Geh zum Autoverwerter Deines größten Vertrauens und schraub von einem
Auto einen ABS Sensor ab. Das sind prinzipiell die gleichen induktiven
Sensoren wie die von den Governor Anbietern. Damit kannst Du den
Anlasserzahnkranz abfragen.
Das Dingens musst Du nur irgendwie fixieren (Rohrschelle oder ähnlich),
da die idR keine Befestigungsgewinde haben.
Rainer D. schrieb:> Geh zum Autoverwerter Deines größten Vertrauens und schraub von einem> Auto einen ABS Sensor ab.
Nach meiner Erfahrung bekommt man die nicht zerstörungsfrei aus dem
Achsschenkel raus. Aber neue ABS- oder Motordrehzahlsensoren gibt es im
Netz ja für unter 10€.
https://www.ebay.de/itm/303829292014
Rainer D. schrieb:> Walter T. schrieb:>> ABS-Sensoren haben ja ein Stromschnittstelle.> Die Dinger haben idR einen Widerstand von 1kOhm. Der Spannungsverlauf am> Eingang des Steuergerätes sieht so aus:
Mir scheint da kommt gerade was durcheinander.
Die Sensoren von Rainer sind Induktivsensoren mit ohmschen Widerstand
und Wechselspannungsausgang.
Die Sensoren von denen Walter spricht sind aktive Sensoren mit digitalem
Ausgang in Form einer Stromsenke. Das Datenblatt beschreibt hier als
zusätzliches Element einen Pull-Down-Widerstand im Steuergerät.
Eigentlich gibt es schon ziemlich lange nur noch magnetoresistive
Sensoren, bei denen kein Sinussignal mehr raus kommt. Bei meinem 4er
Golf war mal einer kaputt, ein Paar für die Vorderachse hat 9,95 Euro
gekostet inkl. Versand soweit ich mich erinnere. Das war 2015, da war
das Auto 15, jetzt 21 und seitdem ging kein weiterer mehr kaputt.
Ich kann aber bestätigen dass man die nicht zerstörungsfrei raus
bekommt. Alles drumherum ist ja total verrostet und da Rost mehr Volumen
als Eisen hat, steht der in der Bohrung unter Druck. Der war nur in
Bröseln rauszubekommen. Und eine Spule darin komplett abgewickelt. Also
lieber einen neuen kaufen...
Wir haben gestern mal einen Kurbelwellensensor vom Auto getestet. Das
hat einwandfrei funktioniert, der sensor ist komplett passiv und ich
gedenke ihn mit Komparator und Monoflop Logo tauglich machen zu können.

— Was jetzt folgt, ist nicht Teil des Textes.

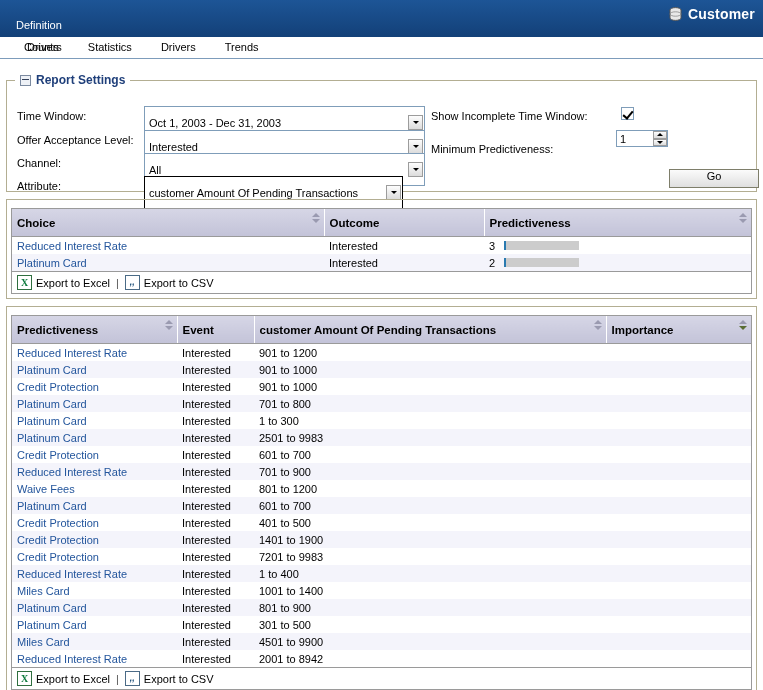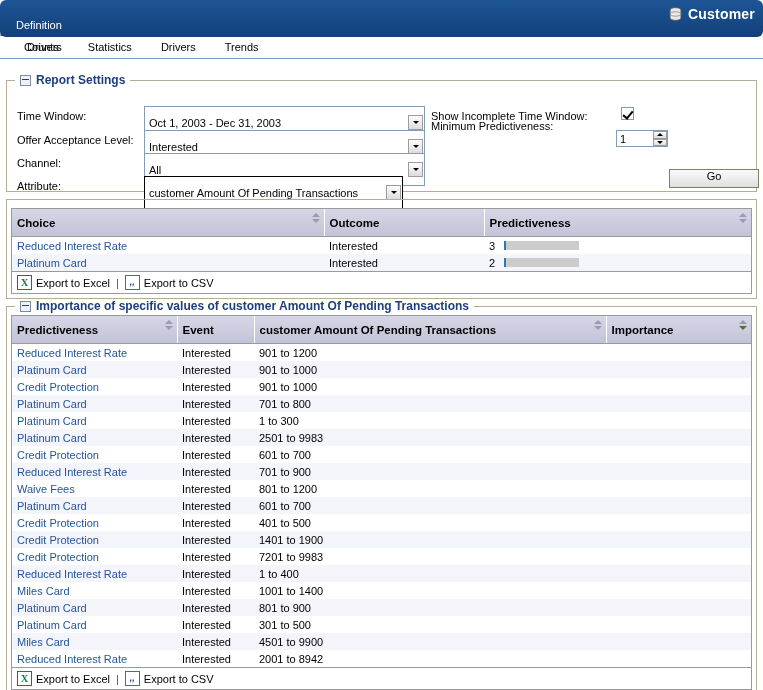"Customer" .titlebar { border-radius: 6px -> none }
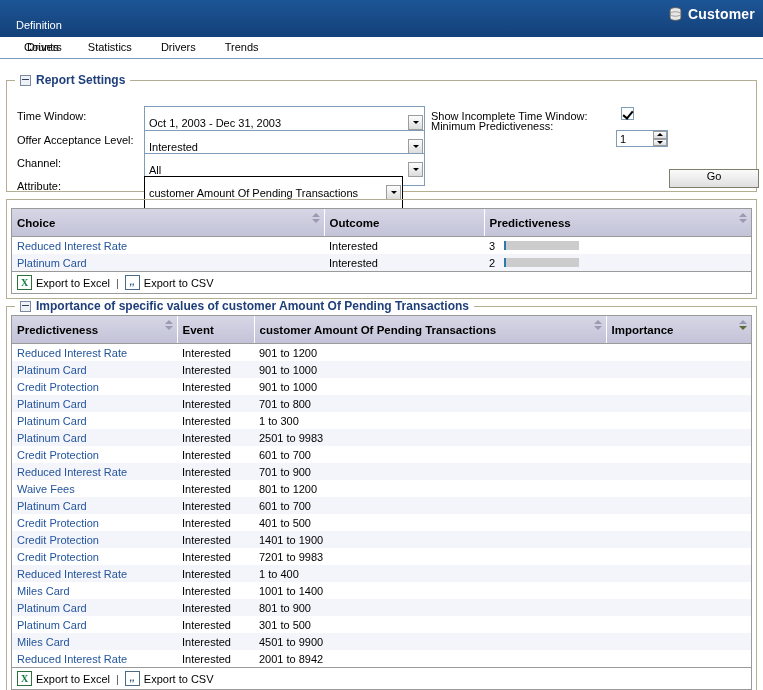"Minimum Predictiveness:" span.lbl { top: 31px -> 54px }
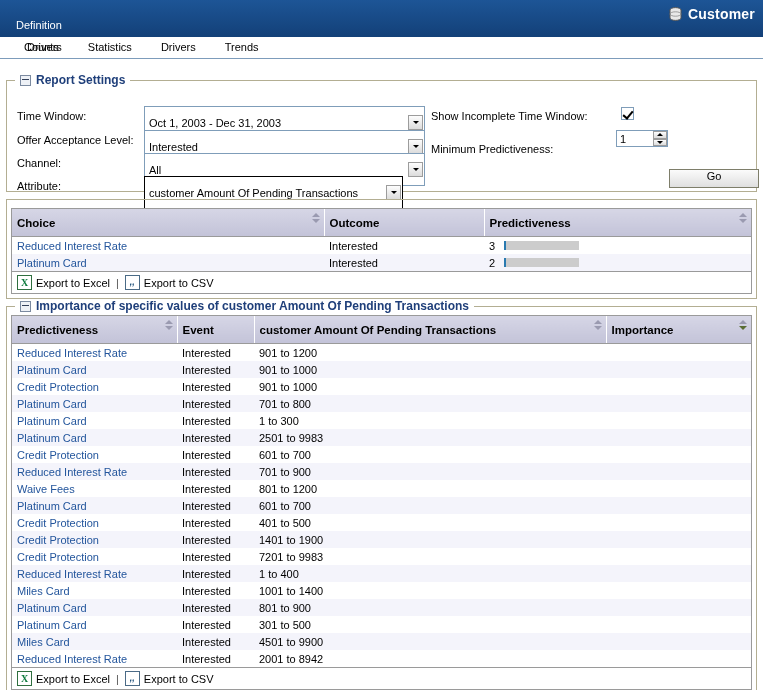"Importance of specific values of" div.legend { html: <div> <span></span> <span>Importance of specific values of customer Amount Of Pending Transactions</span> </div> -> none }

Detektiert wurde das Loch am Schwungrad. Ich habe nach wie vor keine
Möglichkeit gefunden an den Anlasserkranz zu kommen, wäre mir natürlich
auch lieber.
Der Teil wäre nun erfolgreich erledigt. Mit dem Kurbelwellensensor vom
Auto klappt wunderbar. Die Auslösung ist begrenzt, aber es lässt sich
einwandfrei die Anlassedrehzahl messen, oder ob die Einspritzpumpe im
Fehlerfall von 1500U/min abweicht.
Manu schrieb:> Die Idee mit dem Zahnkranz finde ich eigentlich sehr gut, darauf bin ich> noch nicht gekommen. Würde aber mal behaupten, dass der deutlich mehr> als 60Zähne hat und die 1,5kHz des vorgeschlagenen Sensors bei weitem> nicht ausreicht. Auch müsste die Frequenz dann zunächst extern noch> heruntergeteilt werden.
Für so etwas gibt es Kurbelwellensensoren
(https://www.bosch-mobility-solutions.com/de/loesungen/sensoren/kurbelwellen-drehzahlsensor/).
Man könnte ja auch an dem von Dir erwähnten Tachowellenanschluß ein
Zahnrad mit der gewünschten Zähnezahl anflanschen - eine Tachowelle
braucht es dazu ganz bestimmt nicht.